Humans have been sailing the seas for at least 50 000 years, progressively migrating to all of the world’s islands, but no archeological remains of Prehistoric navigation before 8000 BC have been found so far.
If you are not an expert historian, this brief historical overview of ancient seafaring in the “western world” may help you to start …
The Mediterranean Sea has been sailed for millennia since Prehistoric times, the Bronze Age, Greek and Roman times, with a climax in the first centuries of the Common Era.
As far as archaic seagoing shipping is concerned, Egyptian rulers have been sailing during the Early Bronze Age (ca. 3300-2100 BC). In the Gulf, Mesopotanians were sailing to the Indus valley and to East Africa, via Dilmun (Bahrain) and Magan (Oman).

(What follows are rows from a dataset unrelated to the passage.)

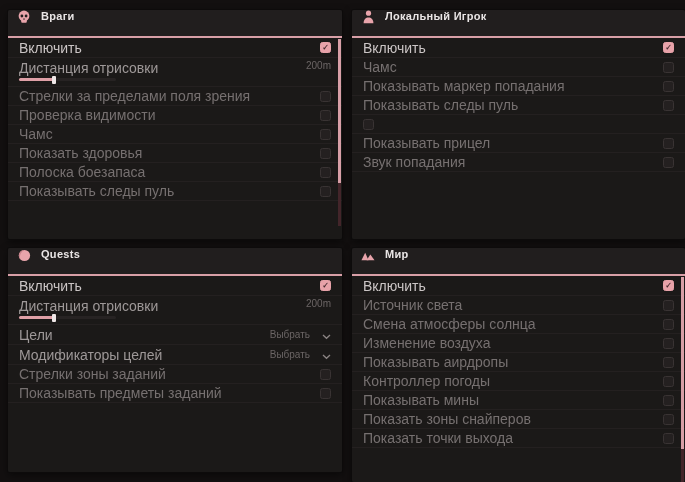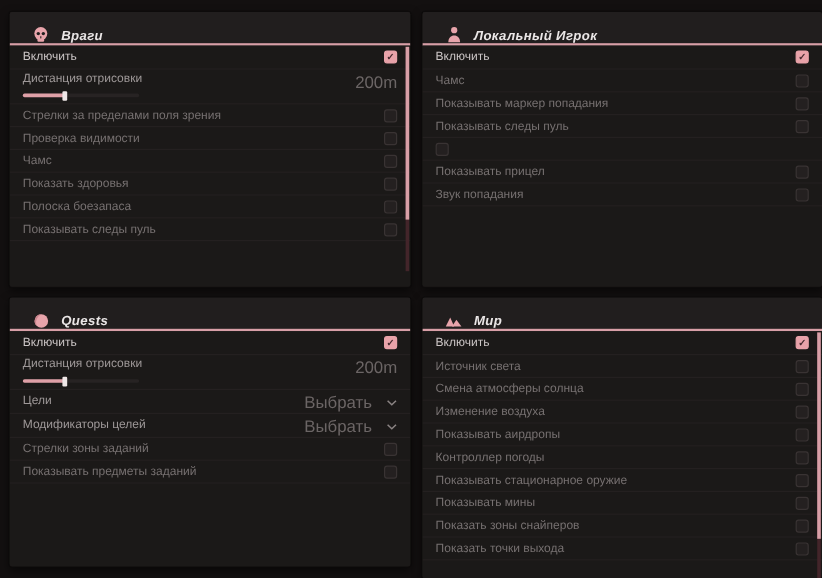--- a/index.html
+++ b/index.html
@@ -15,8 +15,8 @@
     display:flex;flex-direction:column;overflow:hidden;
   }
   .panel-header{
-    height:26px;flex:0 0 auto;display:flex;align-items:flex-end;gap:10px;
-    padding:0 19px;background:#211e1e;border-bottom:2px solid #d89fa7;font-style:italic;
+    height:26px;flex:0 0 auto;display:flex;align-items:flex-start;gap:10px;
+    padding:0 9px;background:#211e1e;border-bottom:2px solid #d89fa7;
   }
   .panel-title{font-size:11px;font-weight:bold;color:#eae6e6;letter-spacing:.3px}
   .hicon{width:14px;height:14px;display:flex;align-items:center;justify-content:center}

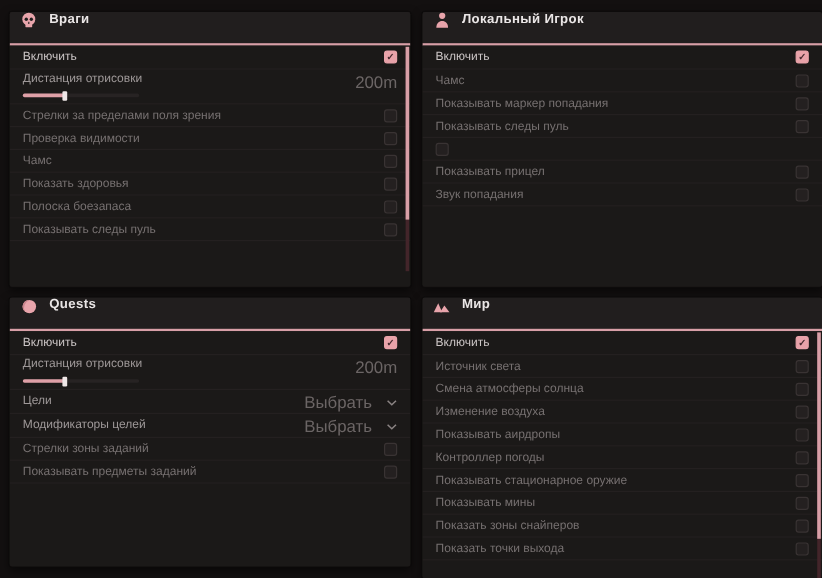--- a/index.html
+++ b/index.html
@@ -31,7 +31,7 @@
   .slider-row{display:block;height:29px;padding:2px 11px 0 11px;border-bottom:1px solid #242020;box-sizing:border-box}
   .slider-top{display:flex;justify-content:space-between;align-items:flex-start;height:15px}
 
-  .label{font-size:10px;color:#767070;white-space:nowrap}
+  .label{font-size:14px;color:#767070;white-space:nowrap}
   .label.bright{color:#cbc5c5}
   .label.mid{color:#9e9898}
   .value{font-size:14px;color:#6b6565;white-space:nowrap}

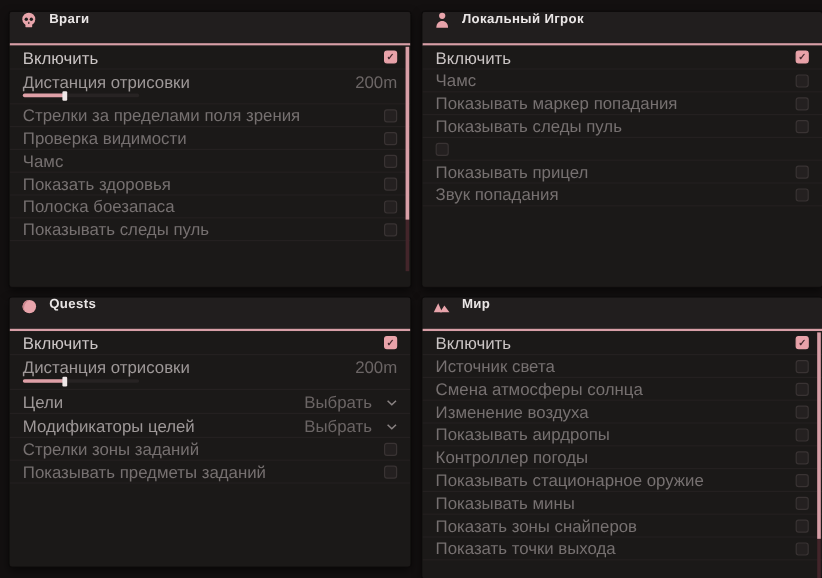--- a/index.html
+++ b/index.html
@@ -34,7 +34,7 @@
   .label{font-size:14px;color:#767070;white-space:nowrap}
   .label.bright{color:#cbc5c5}
   .label.mid{color:#9e9898}
-  .value{font-size:14px;color:#6b6565;white-space:nowrap}
+  .value{font-size:10px;color:#6b6565;white-space:nowrap}
 
   .checkbox{
     width:11px;height:11px;border-radius:2.5px;box-sizing:border-box;

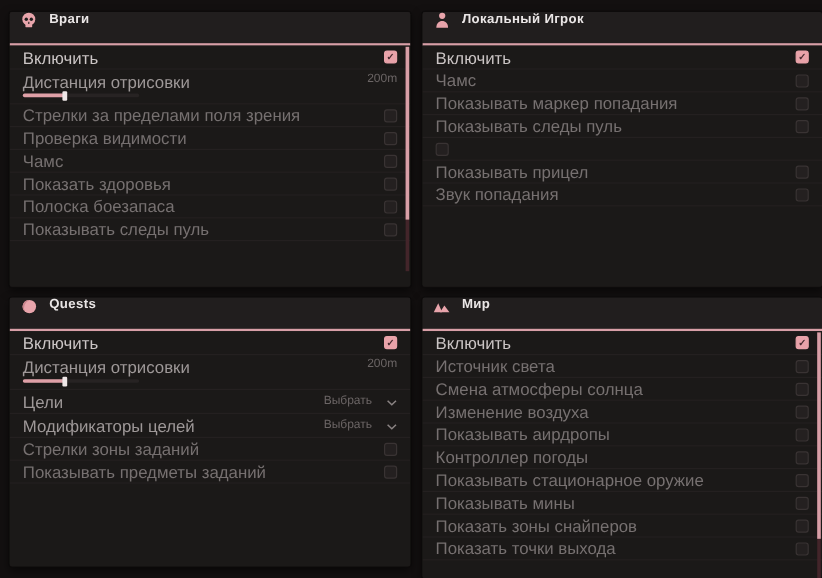--- a/index.html
+++ b/index.html
@@ -258,10 +258,6 @@
       <span class="checkbox"></span>
     </div>
     <div class="row">
-      <span class="label">Показывать стационарное оружие</span>
-      <span class="checkbox"></span>
-    </div>
-    <div class="row">
       <span class="label">Показывать мины</span>
       <span class="checkbox"></span>
     </div>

Minoans from Crete were probably the first “professional” seafarers sailing internationally in the Mediterranean area. This spanned, in round figures, the period between 2000 BC and 1500 BC.
From 1500 BC to 1200 BC, the Mycenaeans ruled the Aegean Sea and eastern Mediterranean as illustrated by Homer’s later epic on Achaeans fighting the Trojan War, while the Egyptians were still sailing on the Nile and on the Red Sea, and we know of Hatshepsut’s sailing from Myos Hormos on the Red Sea to the Land of Punt (ca. 1450 BC) and of Rameses III’s naval battle near Pelusion on the Nile against foreign invaders (1178 BC).
The Bronze Age ended around 1200 BC, when the Iron Age started with long “Greek Dark Ages” in Greece (1200-800 BC) corresponding to a Phoenician climax (Carthage was founded in 814 BC, but Byblos was already a trade port in the 3rd millenium BC). This was followed by a Greek revival called “Greek Archaic Period” (800-500 BC) and by the beter known “Greek Classical Period” (500-323 BC), the “Hellenistic Period” (323-31 BC) and the Roman period.
At the end of the Roman Empire (476 AD), it was western Europe that had its “Dark Ages”, for say five centuries, during which everything had to be rebuilt in the western Mediterranean … while the Arabs were over-active in the Indian Ocean.
And after that, came the Vikings …
Finally, if you would like to read a recently published overview on ancient ports, I recommend Arnaud (2016) , Marriner (2017) , and Morhange (2016) . For a complete overview on ancient seafaring, see Danny Lee Davis (2009) .
 PHILIPPE, M., 2018, “Un état des connaissances sur la navigation préhistorique en Europe atlantique”, Bulletin de la Société préhistorique française, 115, 3, (p 567-597).
 MARCUS, E., 2002, “Early Seafaring and Maritime Activity in the southern Levant from Prehistory through the Third Millenium BCE”, in van den Brink & Levy eds, Egypt and the Levant, interrelations from the 4th through the Early 3rd millenium BCE, New approaches to Anthropological Archaeology, (p 403-417).
See also Wikipedia: https://en.wikipedia.org/wiki/Sahure
 POTTS, D., 2016, “Cultural, economic and political relations between Mesopotamia, the Gulf region and India before Alexander”, in Megasthenes and His Time, Harrassowitz Verlag, Wiesbaden, (p 109-118).
 Achaeans were also called Danaans or Argives by Homer, and possibly Ahhiyawans by the Hittites and Tanaju by the Egyptians; today they are called ‘Mycenaeans’.
 For a superb overview of the Roman history, have a look at: BADEL, C. & INGLEBERT, H., 2014, “Grand Atlas de l’Antiquité romaine – Construction, apogée et fin d’un empire”, éd. Autrement, Paris, (191 p).
 ARNAUD, P., 2016, “Les infrastructures portuaires antiques”, in The Sea in History: The Ancient World – La Mer dans l’Histoire: L’Antiquité, General editor Christian Buchet, Woodbridge, The Boydell Press.
 MARRINER, N., et al., “Harbors and ports, ancient”, 2017, A. S. Gilbert (ed.), Encyclopedia of Geoarchaeology, Springer Science+Business Media, Dordrecht, (p 382-403).
 MORHANGE, C., et al., 2016, “The eco-history of ancient Mediterranean harbours”, in The Inland Seas, Towards an Ecohistory of the Mediterranean and the Black Sea, T. Bekker-Nielsen et R. Gertwagen (eds.), Verlag, (p 85-106).
 DANNY LEE DAVIS, 2009, “Commercial Navigation in the Greek and Roman World“, PhD thesis, University of Texas, Austin, (359 p).